Helga König: Neben Ihren köstlichen Olivenölen verkaufen Sie ja auch noch andere kulinarische Besonderheiten. Entdeckt habe ich u.a. „Urwaldpfeffer“. Würde dieser zu Tomaten mit Mozzarella und Basilikum passen und welches Ihrer Öle sollte man hier am Sinnvollsten verwenden? 

Thomas Fuhlrott:  Der Pfeffer ist wunderbar aromatisch und passt ganz ausgezeichnet dazu. Für dieses Gericht nutze ich zwei verschiedene Olivenöle. Basilikumöl, bei dem zum größten Teil das frische Basilikum zusammen mit den Oliven gepresst wird. Das Aroma ist umwerfend, frisches Basilikum nutze ich nur noch zum Dekorieren. Da das Öl jedoch sehr intensiv ist, mische ich es mit einem weiteren Olivenöl z.B. aus Apulien oder Kampanien. 

Helga König:  Können Sie unseren Lesern etwas zu Ihrem jährlich stattfindenden Ölfest berichten? 

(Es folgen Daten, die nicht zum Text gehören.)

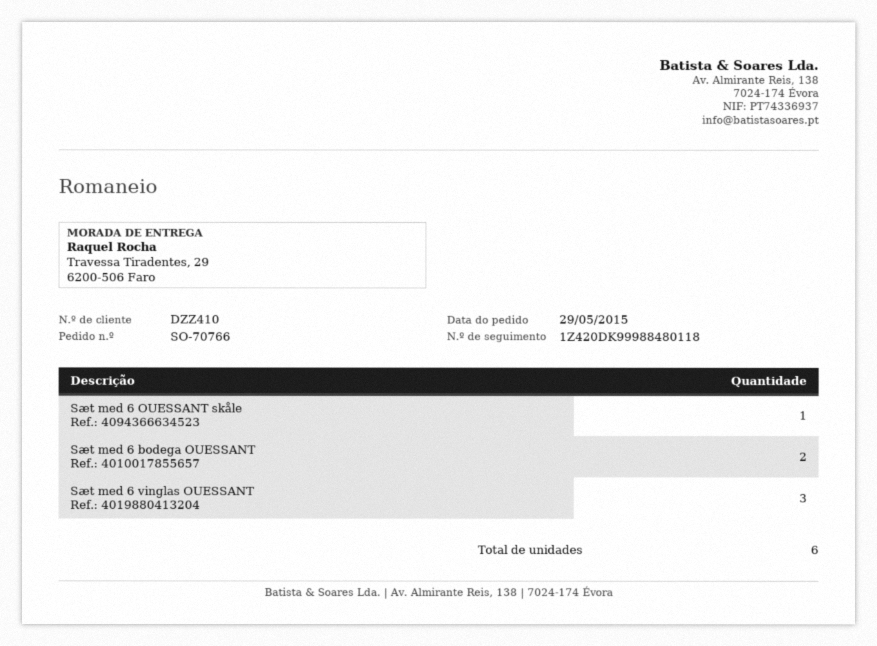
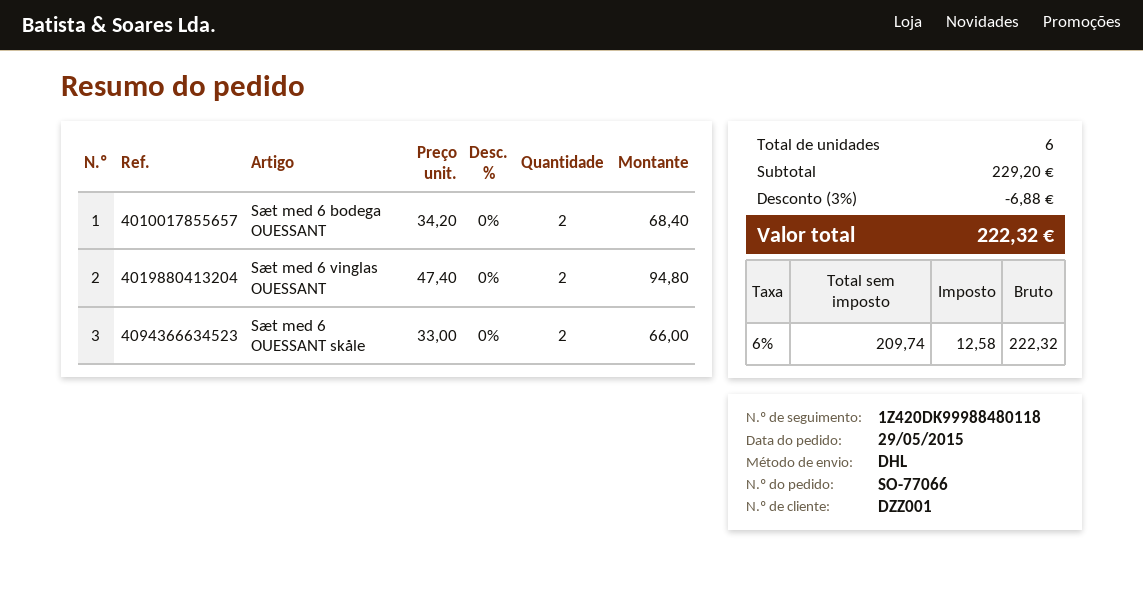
order number: SO-70766 -> SO-77066
customer number: DZZ410 -> DZZ001
Sæt med 6 OUESSANT skåle: 1 -> 2
Sæt med 6 vinglas OUESSANT: 3 -> 2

Thomas Fuhlrott:  Um gutes Olivenöl kennen und vielleicht auch schätzen zu lernen, muss es vor allen Dingen probiert werden können. Um nun möglichst viele Menschen in diesen Genuss kommen zu lassen, entstand die Idee zu „Oliandi – Das Olivenölfest“. Immer am 1. Maiwochenende stellen wir im pfälzischen Zell im Zellertal die aktuellen Olivenöle vor. Mitveranstalter des Festes ist das Weingut Wick, das gleichzeitig zur Probe ihrer biologisch angebauten Weine einlädt. Dazu kommen an diesem Wochenende ca. 20 Aussteller mit besonderen Produkten, Dienstleistungen oder Projekten. Dazu gibt es eine mediterrane Küche mit unseren Olivenölen und nicht zuletzt eine große Kunstinstallation im 75 Meter langen Gewölbekeller des Weingutes Wick. Nicht zu vergessen sind die außergewöhnlichen musikalischen Programme. Der Einzugskreis des Festes beträgt mehr als 100 Kilometer, die Menschen kommen aus Frankfurt, Wiesbaden, Mainz, Ludwigshafen, Mannheim, Heidelberg, Karlsruhe, Saarbrücken, Kaiserslautern und zunehmend aus weiter entfernten Regionen. Schon lange ist die Veranstaltung fester Bestandteil des „Kultursommers Rheinland-Pfalz“. Zum Olivenölfest in diesem Jahr kamen mehr als 12.000 Besucher. Die größte Tageszeitung der Region schrieb über das zum 13. Mal stattfindende Olivenölfest, es sei eine „soziale Skulptur“ im beuysschen Sinne. Eines der schönsten Feste der Pfalz ist es ohnehin. Yahua Lin aus Peking schrieb uns nach dem Fest 2010: „Dieses Olivenölfest ist für mich eine Wunderreise; mit Musik, Menschen, Regen, Blumen, Wein, Tee, Olivenöl und Philosophie. Eine unglaublich schöne Erfahrung!“

Lieber Herr Fuhlrott, danke für das überaus aufschlussreiche Interview.